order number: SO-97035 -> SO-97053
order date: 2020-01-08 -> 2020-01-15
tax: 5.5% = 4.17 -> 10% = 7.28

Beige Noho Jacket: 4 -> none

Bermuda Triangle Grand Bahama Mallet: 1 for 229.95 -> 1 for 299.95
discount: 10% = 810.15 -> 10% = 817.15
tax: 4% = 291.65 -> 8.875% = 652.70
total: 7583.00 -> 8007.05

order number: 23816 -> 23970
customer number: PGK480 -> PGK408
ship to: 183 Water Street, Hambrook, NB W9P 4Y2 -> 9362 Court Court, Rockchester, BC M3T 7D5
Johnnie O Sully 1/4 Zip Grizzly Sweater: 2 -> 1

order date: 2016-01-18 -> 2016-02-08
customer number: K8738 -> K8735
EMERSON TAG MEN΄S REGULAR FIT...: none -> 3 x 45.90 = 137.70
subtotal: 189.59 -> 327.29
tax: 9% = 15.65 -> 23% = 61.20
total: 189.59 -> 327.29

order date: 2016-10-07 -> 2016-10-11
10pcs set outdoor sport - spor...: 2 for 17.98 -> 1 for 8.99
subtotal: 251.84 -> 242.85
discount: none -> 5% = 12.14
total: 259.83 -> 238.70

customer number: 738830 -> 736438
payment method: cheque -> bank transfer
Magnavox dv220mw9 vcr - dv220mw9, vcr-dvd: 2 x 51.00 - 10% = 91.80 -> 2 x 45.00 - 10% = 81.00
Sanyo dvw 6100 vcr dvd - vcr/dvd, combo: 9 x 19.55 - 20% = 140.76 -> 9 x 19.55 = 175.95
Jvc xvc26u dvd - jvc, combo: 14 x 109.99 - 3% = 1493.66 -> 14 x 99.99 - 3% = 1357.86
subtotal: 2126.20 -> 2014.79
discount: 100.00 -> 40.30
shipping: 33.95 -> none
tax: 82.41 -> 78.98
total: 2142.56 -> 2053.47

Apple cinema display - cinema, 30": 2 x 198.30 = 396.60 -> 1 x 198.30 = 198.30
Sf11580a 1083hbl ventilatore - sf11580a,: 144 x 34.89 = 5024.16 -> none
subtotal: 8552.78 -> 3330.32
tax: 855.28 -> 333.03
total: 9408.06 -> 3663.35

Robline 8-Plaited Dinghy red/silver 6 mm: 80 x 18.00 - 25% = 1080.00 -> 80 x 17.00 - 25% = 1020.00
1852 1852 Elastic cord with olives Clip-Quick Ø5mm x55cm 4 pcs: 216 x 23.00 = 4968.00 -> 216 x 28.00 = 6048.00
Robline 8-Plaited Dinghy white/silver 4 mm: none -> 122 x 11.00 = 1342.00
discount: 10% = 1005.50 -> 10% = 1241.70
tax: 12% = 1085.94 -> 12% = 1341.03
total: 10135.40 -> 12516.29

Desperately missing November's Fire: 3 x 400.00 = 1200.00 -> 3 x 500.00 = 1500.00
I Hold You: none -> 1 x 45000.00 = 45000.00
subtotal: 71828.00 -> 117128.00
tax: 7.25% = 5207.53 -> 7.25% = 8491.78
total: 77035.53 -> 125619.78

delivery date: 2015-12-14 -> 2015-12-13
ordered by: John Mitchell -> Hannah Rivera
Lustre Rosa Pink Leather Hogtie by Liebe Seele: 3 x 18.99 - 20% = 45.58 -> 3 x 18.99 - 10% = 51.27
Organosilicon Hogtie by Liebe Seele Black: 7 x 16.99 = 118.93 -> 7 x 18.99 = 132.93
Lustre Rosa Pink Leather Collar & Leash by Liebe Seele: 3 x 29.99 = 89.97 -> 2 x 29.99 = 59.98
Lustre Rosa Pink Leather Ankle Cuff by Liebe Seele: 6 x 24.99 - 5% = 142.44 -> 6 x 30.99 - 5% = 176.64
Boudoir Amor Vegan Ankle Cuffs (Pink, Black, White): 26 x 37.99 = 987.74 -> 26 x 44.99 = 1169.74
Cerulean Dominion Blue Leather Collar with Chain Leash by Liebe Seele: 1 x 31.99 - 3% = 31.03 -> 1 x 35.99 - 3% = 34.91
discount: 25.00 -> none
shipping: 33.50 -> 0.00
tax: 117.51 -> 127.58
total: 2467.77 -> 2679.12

════════════════════

#### Exercise brief:
What this exercise calls for is a precise transcription of the material above.

#### Finished exercise:
order number: SO-97035 -> SO-97053
order date: 2020-01-08 -> 2020-01-15
tax: 5.5% = 4.17 -> 10% = 7.28

Beige Noho Jacket: 4 -> none

Bermuda Triangle Grand Bahama Mallet: 1 for 229.95 -> 1 for 299.95
discount: 10% = 810.15 -> 10% = 817.15
tax: 4% = 291.65 -> 8.875% = 652.70
total: 7583.00 -> 8007.05

order number: 23816 -> 23970
customer number: PGK480 -> PGK408
ship to: 183 Water Street, Hambrook, NB W9P 4Y2 -> 9362 Court Court, Rockchester, BC M3T 7D5
Johnnie O Sully 1/4 Zip Grizzly Sweater: 2 -> 1

order date: 2016-01-18 -> 2016-02-08
customer number: K8738 -> K8735
EMERSON TAG MEN΄S REGULAR FIT...: none -> 3 x 45.90 = 137.70
subtotal: 189.59 -> 327.29
tax: 9% = 15.65 -> 23% = 61.20
total: 189.59 -> 327.29

order date: 2016-10-07 -> 2016-10-11
10pcs set outdoor sport - spor...: 2 for 17.98 -> 1 for 8.99
subtotal: 251.84 -> 242.85
discount: none -> 5% = 12.14
total: 259.83 -> 238.70

customer number: 738830 -> 736438
payment method: cheque -> bank transfer
Magnavox dv220mw9 vcr - dv220mw9, vcr-dvd: 2 x 51.00 - 10% = 91.80 -> 2 x 45.00 - 10% = 81.00
Sanyo dvw 6100 vcr dvd - vcr/dvd, combo: 9 x 19.55 - 20% = 140.76 -> 9 x 19.55 = 175.95
Jvc xvc26u dvd - jvc, combo: 14 x 109.99 - 3% = 1493.66 -> 14 x 99.99 - 3% = 1357.86
subtotal: 2126.20 -> 2014.79
discount: 100.00 -> 40.30
shipping: 33.95 -> none
tax: 82.41 -> 78.98
total: 2142.56 -> 2053.47

Apple cinema display - cinema, 30": 2 x 198.30 = 396.60 -> 1 x 198.30 = 198.30
Sf11580a 1083hbl ventilatore - sf11580a,: 144 x 34.89 = 5024.16 -> none
subtotal: 8552.78 -> 3330.32
tax: 855.28 -> 333.03
total: 9408.06 -> 3663.35

Robline 8-Plaited Dinghy red/silver 6 mm: 80 x 18.00 - 25% = 1080.00 -> 80 x 17.00 - 25% = 1020.00
1852 1852 Elastic cord with olives Clip-Quick Ø5mm x55cm 4 pcs: 216 x 23.00 = 4968.00 -> 216 x 28.00 = 6048.00
Robline 8-Plaited Dinghy white/silver 4 mm: none -> 122 x 11.00 = 1342.00
discount: 10% = 1005.50 -> 10% = 1241.70
tax: 12% = 1085.94 -> 12% = 1341.03
total: 10135.40 -> 12516.29

Desperately missing November's Fire: 3 x 400.00 = 1200.00 -> 3 x 500.00 = 1500.00
I Hold You: none -> 1 x 45000.00 = 45000.00
subtotal: 71828.00 -> 117128.00
tax: 7.25% = 5207.53 -> 7.25% = 8491.78
total: 77035.53 -> 125619.78

delivery date: 2015-12-14 -> 2015-12-13
ordered by: John Mitchell -> Hannah Rivera
Lustre Rosa Pink Leather Hogtie by Liebe Seele: 3 x 18.99 - 20% = 45.58 -> 3 x 18.99 - 10% = 51.27
Organosilicon Hogtie by Liebe Seele Black: 7 x 16.99 = 118.93 -> 7 x 18.99 = 132.93
Lustre Rosa Pink Leather Collar & Leash by Liebe Seele: 3 x 29.99 = 89.97 -> 2 x 29.99 = 59.98
Lustre Rosa Pink Leather Ankle Cuff by Liebe Seele: 6 x 24.99 - 5% = 142.44 -> 6 x 30.99 - 5% = 176.64
Boudoir Amor Vegan Ankle Cuffs (Pink, Black, White): 26 x 37.99 = 987.74 -> 26 x 44.99 = 1169.74
Cerulean Dominion Blue Leather Collar with Chain Leash by Liebe Seele: 1 x 31.99 - 3% = 31.03 -> 1 x 35.99 - 3% = 34.91
discount: 25.00 -> none
shipping: 33.50 -> 0.00
tax: 117.51 -> 127.58
total: 2467.77 -> 2679.12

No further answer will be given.